Purpose of a book review
Book reviews are written by publishers, editors and newspaper/journal reviewers as part of the publicity process for a book shortly after publication or republication.
They are also written by experts, academics, journalists, organisations with vested interests and students to develop an understanding of the place of a particular book within a broader context of its subject area and its genre.
As a student you will be expected to demonstrate that you have examined the book from several angles. The points you raise, both positive and negative, need to be supported with evidence.
Getting started with your book review
A book review is a critical assessment of a book. It describes and evaluates the quality and significance of a book and does not merely summarise the content.
Identify the author's content and purpose, as well as the structure and audience
Evaluate the book
Evaluate the book's accuracy, relevance of the information (such as, is it up to date) and the sources used to justify the author's stance.
Respond to the issues the book raises
What issues does it raise? What issues are omitted? What is the effect of the book and what is your recommendation after reading it?
Before you start writing your book review
Read critically, taking note of the author's reasons for writing the book, their perspective and those of any other contributors, major points, the sources used and the logic of the argument presented.
Use your notes to evaluate the book. You need to use your other sources too. Decide what recommendation you would make to readers about the different aspects. Include its readability.
Before you start reading
Before you start reading
Write down some questions to guide your evaluation, such as:
- Why has the book been written?
- When was it written?
- What is the scope of the book?
- Who is the intended audience?
- How accurate is the author's content?
- How well is evidence used?
- Are there any omissions?
Find out about the author, including their:
- qualifications
- background
- affiliations
- other works, if they've written any.
Locate some other sources on the same content or issue, or books in the same genre to provide you with background and other views.
Take notes while you are reading
Take notes while you are reading
- Pay attention to the introduction and preface of the book – this is usually where authors give the reasons for their book, along with their perspective and any other contributors.
- The table of contents will give you a quick overview of the book's structure.
- Look at any pictures, diagrams, tables or graphs in the chapters, as these indicate the strategies the author has used to get the meaning across. These may give a clearer indication of the intended audience as well. For example, the information in tables may be very technical, indicating interpretation will be easier for those with some prior knowledge.
- Do not skip abstracts and summaries. These are a quick way to get an overview of the book from the author's point of view.
- Take notes and highlight major points, the sources used, and the logic of the argument presented.
- Note whether the information is new. Is the author refuting earlier works, building on another author's ideas or rehashing an earlier piece of work?
- How easy is it to understand the author's point of view?
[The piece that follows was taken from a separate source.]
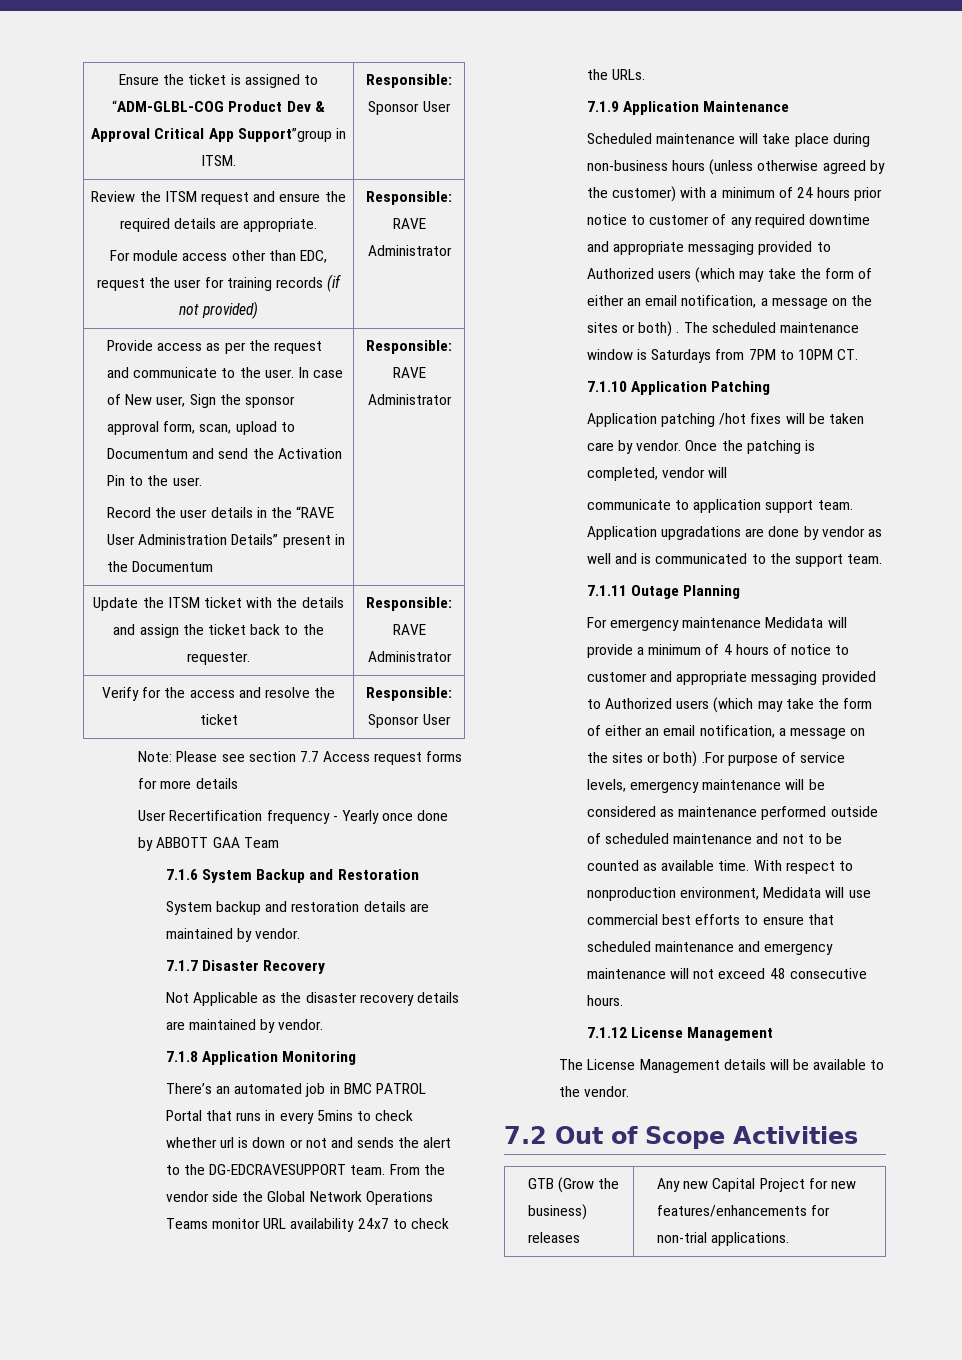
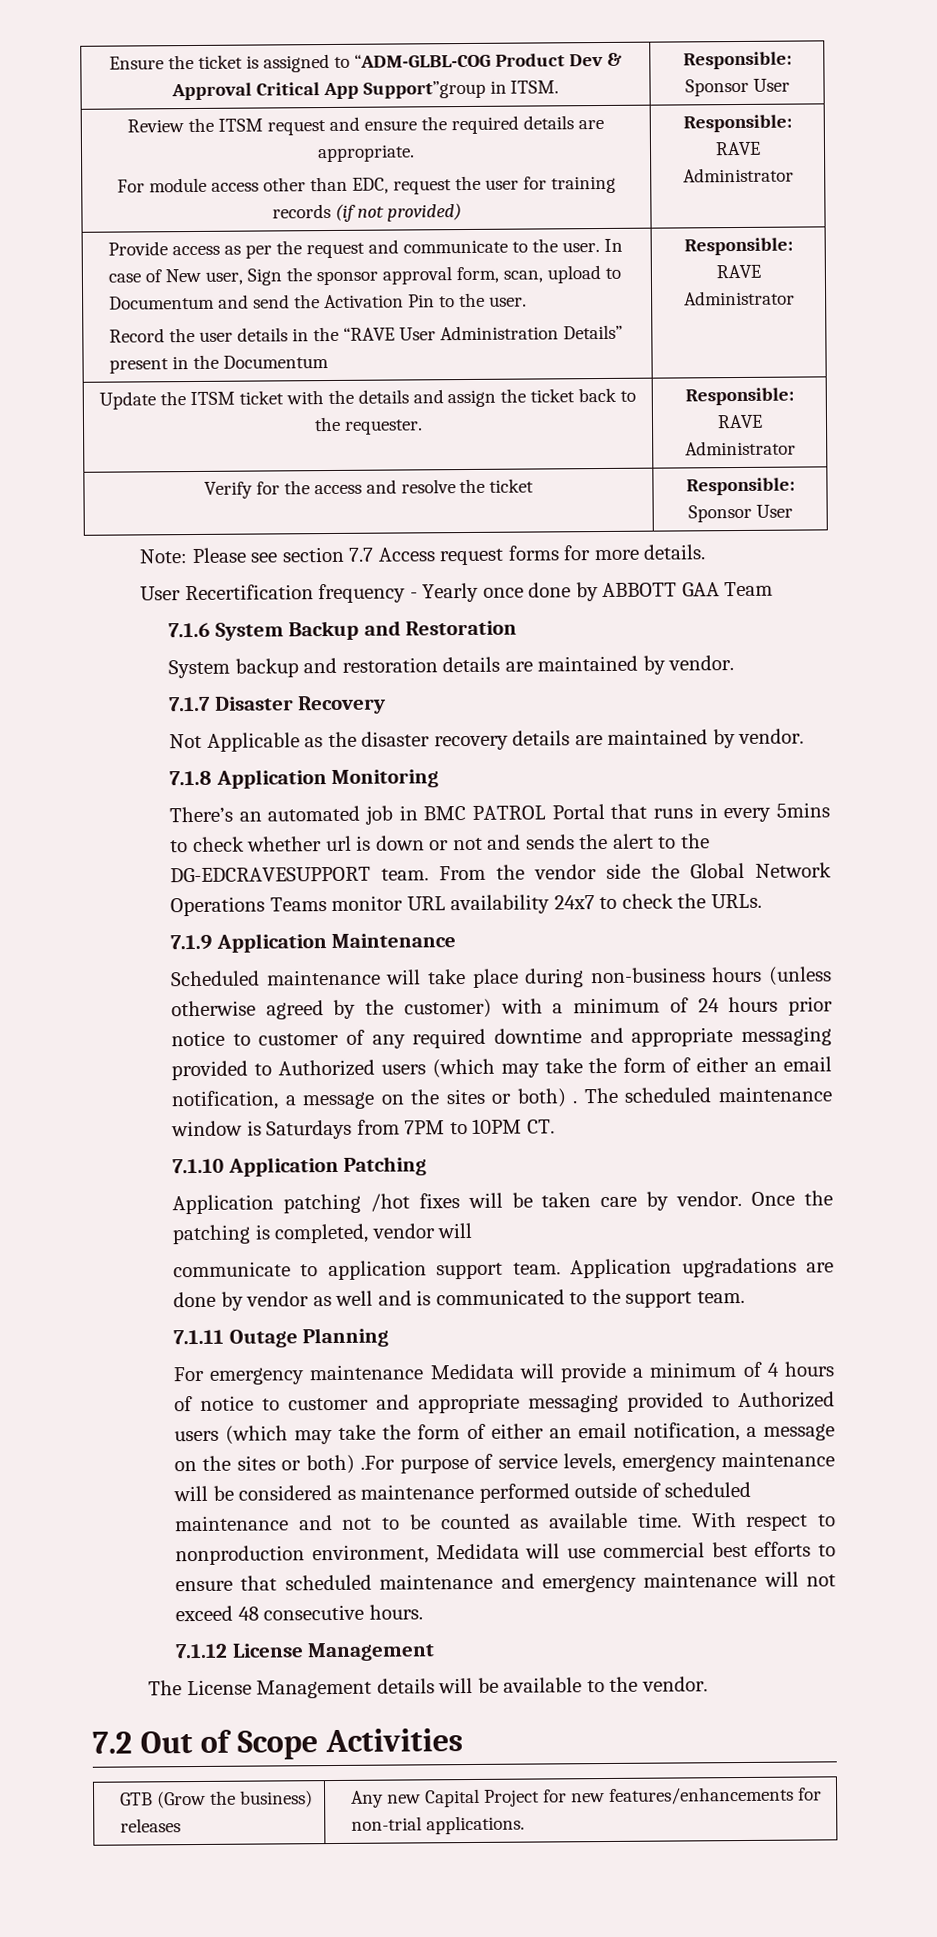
- Note: Please see section 7.7 Access request forms for more details
+ Note: Please see section 7.7 Access request forms for more details.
If it is difficult, what is the reason?
Book review structure
Most book reviews are 100 to 500 words, though an academic review may be up to 1,500 words. Check with the lecturer if you are not sure how long your book review should be.
At the start, include the complete bibliographic information:
Title in full, author, publisher, date of publication edition, number of pages.
A published review will usually include price and ISBN number. Your lecturer may require you to include this, too.
Introduction
Introduction
Your introduction will usually include:
- your overall impression of the book
- a statement about the author
- a statement on the purpose of the book
- a statement of the significance of the work
- a comment about the relationship between this work and others by the same author, the same subject and the same genre.
Body paragraphs
Body paragraphs
The body of your review develops the points you want to make:
- greater detail on the author's thesis and a summary of the main points
- evaluation of strengths, weaknesses, contribution or bias
- the evidence that is the basis of your critique.
Conclusion
Conclusion
The conclusion includes:
- your final assessment
- restatement of overall impression
- your recommendation. If you have already made recommendations in the body paragraphs, restate them in the conclusion.
No new information should be included in the conclusion.